Nivestim does not contain preservatives: due to the potential risk of microbiological contamination, Nivestim syringes are for single use only.

Accidental exposure to freezing temperatures for up to 24 hours does not affect the stability of Nivestim. Pre-filled syringes that have been frozen may be thawed and then refrigerated for future use. If exposure exceeds 24 hours or if the syringes have been frozen more than once, Nivestim must NOT be used.

Nivestim must not be diluted with sodium chloride solutions. This medicinal product must not be mixed with other medicinal products except as mentioned below. Diluted filgrastim may be adsorbed onto plastic or glass materials unless diluted as described below.

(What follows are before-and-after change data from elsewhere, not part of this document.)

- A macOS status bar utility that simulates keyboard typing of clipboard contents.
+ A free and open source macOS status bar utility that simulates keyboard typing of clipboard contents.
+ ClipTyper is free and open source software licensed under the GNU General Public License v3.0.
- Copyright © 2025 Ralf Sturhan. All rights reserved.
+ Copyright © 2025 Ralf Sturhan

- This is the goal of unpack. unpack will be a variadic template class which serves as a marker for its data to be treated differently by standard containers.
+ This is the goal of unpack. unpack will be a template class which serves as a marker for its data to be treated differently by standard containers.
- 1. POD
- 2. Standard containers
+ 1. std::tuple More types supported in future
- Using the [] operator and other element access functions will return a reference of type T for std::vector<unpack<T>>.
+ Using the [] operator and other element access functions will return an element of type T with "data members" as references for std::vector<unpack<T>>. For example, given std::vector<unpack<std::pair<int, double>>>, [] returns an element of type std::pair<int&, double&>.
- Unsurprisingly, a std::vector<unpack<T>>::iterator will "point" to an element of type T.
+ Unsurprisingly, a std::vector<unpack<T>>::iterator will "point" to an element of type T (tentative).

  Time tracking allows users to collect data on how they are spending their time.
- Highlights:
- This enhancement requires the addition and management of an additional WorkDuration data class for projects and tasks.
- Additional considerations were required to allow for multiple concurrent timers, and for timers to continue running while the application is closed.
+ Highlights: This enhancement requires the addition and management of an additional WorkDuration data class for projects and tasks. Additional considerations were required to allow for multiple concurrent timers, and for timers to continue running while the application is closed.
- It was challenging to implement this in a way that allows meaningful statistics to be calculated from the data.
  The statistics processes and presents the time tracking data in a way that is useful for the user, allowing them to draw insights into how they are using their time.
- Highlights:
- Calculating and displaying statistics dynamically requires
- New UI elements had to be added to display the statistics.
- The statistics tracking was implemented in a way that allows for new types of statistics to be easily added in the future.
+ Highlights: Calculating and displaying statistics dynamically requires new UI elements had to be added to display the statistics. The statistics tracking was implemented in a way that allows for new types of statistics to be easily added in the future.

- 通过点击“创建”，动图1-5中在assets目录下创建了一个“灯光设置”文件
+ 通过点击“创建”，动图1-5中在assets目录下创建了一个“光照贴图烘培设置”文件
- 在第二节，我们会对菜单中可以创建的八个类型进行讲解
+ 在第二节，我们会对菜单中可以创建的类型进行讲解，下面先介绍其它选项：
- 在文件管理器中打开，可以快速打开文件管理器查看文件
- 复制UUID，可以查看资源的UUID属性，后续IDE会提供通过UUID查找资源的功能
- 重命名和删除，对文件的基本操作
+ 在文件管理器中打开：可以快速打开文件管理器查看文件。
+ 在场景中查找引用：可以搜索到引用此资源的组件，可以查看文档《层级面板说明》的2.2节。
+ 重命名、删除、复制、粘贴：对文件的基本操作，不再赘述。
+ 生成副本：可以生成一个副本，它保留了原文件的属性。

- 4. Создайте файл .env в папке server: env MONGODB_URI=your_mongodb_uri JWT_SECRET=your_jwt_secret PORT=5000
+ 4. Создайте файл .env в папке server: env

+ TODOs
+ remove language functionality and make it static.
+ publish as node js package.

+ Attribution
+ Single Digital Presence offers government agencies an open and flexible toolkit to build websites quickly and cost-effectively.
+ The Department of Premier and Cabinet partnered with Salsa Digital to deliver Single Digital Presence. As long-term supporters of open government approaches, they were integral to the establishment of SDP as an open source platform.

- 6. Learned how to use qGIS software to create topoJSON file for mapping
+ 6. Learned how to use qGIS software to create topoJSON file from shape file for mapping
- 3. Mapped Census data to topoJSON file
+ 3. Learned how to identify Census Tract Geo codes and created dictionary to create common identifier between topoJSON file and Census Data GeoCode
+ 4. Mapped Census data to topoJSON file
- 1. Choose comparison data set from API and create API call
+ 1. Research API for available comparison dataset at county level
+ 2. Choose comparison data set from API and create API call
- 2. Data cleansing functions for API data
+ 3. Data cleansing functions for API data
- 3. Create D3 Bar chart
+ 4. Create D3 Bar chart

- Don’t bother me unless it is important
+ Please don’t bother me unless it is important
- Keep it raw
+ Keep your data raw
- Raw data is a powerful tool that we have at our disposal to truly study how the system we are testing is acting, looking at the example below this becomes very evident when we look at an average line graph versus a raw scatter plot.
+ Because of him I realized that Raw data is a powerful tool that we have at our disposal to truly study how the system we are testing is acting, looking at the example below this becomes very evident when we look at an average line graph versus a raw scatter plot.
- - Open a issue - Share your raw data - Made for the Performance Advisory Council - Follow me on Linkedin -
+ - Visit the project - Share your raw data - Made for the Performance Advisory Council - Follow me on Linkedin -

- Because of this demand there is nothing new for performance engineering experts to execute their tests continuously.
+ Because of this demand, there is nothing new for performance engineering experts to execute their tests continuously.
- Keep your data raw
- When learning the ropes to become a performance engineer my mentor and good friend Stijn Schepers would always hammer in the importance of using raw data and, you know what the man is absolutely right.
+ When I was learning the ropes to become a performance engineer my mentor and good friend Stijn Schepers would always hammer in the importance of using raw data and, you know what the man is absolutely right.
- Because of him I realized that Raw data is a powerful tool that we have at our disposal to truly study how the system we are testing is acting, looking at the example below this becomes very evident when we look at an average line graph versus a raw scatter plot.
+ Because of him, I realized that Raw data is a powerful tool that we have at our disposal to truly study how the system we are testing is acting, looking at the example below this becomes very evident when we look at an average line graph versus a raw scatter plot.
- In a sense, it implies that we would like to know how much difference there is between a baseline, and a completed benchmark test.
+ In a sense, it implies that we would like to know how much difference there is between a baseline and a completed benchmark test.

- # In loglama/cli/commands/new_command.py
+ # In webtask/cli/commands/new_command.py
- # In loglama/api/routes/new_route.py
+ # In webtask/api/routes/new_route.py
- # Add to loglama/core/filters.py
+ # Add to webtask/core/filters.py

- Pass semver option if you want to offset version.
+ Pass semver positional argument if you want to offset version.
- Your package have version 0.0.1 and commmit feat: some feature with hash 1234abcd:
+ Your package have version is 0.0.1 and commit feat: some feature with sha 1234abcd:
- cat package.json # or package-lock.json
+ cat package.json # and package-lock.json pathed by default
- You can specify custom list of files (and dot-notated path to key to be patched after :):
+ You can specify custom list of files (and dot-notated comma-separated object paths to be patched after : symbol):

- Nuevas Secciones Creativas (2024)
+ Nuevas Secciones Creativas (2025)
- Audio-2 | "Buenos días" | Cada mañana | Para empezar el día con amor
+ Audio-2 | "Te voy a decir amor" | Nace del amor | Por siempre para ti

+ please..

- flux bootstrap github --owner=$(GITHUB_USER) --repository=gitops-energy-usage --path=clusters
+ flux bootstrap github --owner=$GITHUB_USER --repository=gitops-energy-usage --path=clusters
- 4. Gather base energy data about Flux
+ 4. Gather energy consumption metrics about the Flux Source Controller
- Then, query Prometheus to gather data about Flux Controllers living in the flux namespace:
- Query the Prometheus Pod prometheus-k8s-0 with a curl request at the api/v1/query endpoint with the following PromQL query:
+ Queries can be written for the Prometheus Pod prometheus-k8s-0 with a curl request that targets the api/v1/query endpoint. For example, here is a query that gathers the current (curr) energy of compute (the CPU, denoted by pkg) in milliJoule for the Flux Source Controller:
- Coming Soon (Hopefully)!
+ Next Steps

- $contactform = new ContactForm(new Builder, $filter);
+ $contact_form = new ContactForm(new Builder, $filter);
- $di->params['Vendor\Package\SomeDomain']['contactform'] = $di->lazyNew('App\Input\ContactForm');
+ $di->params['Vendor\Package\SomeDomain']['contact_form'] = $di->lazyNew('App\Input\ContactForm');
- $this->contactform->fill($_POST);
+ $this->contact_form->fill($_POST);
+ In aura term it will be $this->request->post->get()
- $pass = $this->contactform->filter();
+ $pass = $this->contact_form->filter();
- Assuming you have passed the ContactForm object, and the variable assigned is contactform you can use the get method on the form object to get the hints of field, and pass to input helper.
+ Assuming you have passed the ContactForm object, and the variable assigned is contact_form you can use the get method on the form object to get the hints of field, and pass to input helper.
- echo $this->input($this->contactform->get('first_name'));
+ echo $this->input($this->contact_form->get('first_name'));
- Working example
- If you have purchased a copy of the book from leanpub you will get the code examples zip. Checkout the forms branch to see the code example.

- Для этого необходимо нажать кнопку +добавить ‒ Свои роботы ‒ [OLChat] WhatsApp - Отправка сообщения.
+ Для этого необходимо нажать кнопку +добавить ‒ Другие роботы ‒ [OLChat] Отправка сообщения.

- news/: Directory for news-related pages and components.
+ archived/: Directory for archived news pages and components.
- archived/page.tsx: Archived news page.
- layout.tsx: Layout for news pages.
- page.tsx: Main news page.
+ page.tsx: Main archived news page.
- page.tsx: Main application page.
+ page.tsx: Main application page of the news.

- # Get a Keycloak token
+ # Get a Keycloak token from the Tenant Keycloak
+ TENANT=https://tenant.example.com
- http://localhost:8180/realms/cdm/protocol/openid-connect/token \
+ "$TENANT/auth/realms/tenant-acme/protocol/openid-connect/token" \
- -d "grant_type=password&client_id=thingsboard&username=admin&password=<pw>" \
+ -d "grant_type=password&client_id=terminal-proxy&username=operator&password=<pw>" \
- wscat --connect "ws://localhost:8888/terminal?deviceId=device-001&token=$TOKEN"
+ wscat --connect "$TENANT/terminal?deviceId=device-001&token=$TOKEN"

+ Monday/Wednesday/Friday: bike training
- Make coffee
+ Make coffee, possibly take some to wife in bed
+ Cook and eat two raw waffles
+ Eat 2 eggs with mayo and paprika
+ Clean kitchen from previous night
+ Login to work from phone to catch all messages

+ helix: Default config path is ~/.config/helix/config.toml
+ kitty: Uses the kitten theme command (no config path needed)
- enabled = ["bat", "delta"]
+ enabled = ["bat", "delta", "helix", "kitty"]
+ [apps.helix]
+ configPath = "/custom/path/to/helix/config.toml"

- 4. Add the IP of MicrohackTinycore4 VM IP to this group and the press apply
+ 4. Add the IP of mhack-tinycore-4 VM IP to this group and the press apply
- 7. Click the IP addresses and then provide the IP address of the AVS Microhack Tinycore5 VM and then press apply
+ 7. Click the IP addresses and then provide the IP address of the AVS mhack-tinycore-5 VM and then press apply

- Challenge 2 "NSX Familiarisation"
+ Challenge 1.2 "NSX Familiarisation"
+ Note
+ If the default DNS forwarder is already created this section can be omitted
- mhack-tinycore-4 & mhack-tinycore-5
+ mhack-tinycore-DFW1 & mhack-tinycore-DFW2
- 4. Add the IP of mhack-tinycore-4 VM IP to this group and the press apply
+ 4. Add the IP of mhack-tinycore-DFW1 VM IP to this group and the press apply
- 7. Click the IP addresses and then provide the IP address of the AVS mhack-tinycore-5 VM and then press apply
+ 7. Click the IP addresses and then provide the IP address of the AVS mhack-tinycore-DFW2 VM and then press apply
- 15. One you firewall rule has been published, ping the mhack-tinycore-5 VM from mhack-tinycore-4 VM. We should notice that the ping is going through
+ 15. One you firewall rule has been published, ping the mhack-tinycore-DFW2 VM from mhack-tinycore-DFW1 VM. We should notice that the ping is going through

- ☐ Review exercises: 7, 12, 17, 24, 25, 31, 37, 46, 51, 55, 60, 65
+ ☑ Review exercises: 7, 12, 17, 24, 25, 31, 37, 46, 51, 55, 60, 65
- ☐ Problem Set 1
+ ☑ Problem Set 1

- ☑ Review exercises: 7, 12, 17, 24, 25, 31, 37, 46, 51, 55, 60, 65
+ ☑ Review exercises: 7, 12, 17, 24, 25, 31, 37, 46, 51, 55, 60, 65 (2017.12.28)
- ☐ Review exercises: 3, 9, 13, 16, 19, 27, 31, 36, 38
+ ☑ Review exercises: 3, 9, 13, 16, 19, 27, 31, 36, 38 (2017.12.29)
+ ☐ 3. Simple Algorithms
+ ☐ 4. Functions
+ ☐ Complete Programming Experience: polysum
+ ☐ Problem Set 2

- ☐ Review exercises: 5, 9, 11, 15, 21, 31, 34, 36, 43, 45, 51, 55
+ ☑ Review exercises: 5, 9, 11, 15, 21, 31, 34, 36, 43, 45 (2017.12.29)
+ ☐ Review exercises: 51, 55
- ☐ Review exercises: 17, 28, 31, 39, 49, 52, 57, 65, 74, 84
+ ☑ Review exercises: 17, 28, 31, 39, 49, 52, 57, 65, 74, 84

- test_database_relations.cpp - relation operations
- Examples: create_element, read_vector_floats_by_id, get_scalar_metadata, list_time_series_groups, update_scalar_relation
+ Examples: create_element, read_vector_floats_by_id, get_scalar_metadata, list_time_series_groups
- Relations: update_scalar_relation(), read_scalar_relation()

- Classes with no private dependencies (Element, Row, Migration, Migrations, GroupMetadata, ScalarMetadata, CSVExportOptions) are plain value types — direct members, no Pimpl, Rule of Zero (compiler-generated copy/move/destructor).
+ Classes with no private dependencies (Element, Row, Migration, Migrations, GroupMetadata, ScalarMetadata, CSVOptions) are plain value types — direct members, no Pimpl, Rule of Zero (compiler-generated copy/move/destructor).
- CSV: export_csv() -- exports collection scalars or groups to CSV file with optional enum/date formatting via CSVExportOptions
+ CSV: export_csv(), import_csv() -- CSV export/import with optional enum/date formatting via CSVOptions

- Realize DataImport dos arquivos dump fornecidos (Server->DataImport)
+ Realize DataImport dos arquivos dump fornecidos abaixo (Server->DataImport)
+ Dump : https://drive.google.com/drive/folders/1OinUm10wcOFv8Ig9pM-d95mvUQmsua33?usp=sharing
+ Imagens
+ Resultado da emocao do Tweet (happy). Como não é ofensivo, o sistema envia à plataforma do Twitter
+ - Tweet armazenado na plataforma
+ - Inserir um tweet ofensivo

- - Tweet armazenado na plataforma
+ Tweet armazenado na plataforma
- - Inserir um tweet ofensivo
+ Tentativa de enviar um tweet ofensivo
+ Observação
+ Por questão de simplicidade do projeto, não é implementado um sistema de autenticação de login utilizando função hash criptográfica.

Nivestim may, if necessary, be diluted in 5% glucose solution. Dilution to final concentrations below 0.2 MU (2 µg) per millilitre is not recommended. The solution should be inspected visually before use. Only clear solutions without particles should be used. In patients treated with filgrastim diluted to concentrations below 1.5 MU/ml (15 µg per millilitre), human serum albumin (HSA) should be added to a final concentration of 2 mg/ml.

Example: if the final injection volume is 20 ml and the total filgrastim dose is less than 30 MU (300 µg), add 0.2 ml of a 200 mg/ml (20%) human serum albumin solution. When diluted in 5% glucose solution, Nivestim is compatible with glass and various plastics, including polyvinyl chloride, polyolefin (a copolymer of polypropylene and polyethylene), and polypropylene.

After dilution: it has been demonstrated that the diluted infusion solution remains physicochemically stable for 24 hours at 2–8°C during use. From a microbiological standpoint, the product should be used immediately. If not used immediately, storage times and conditions prior to use are the responsibility of the user and should generally not exceed 24 hours at 2–8°C, unless dilution has been carried out under validated and controlled aseptic conditions.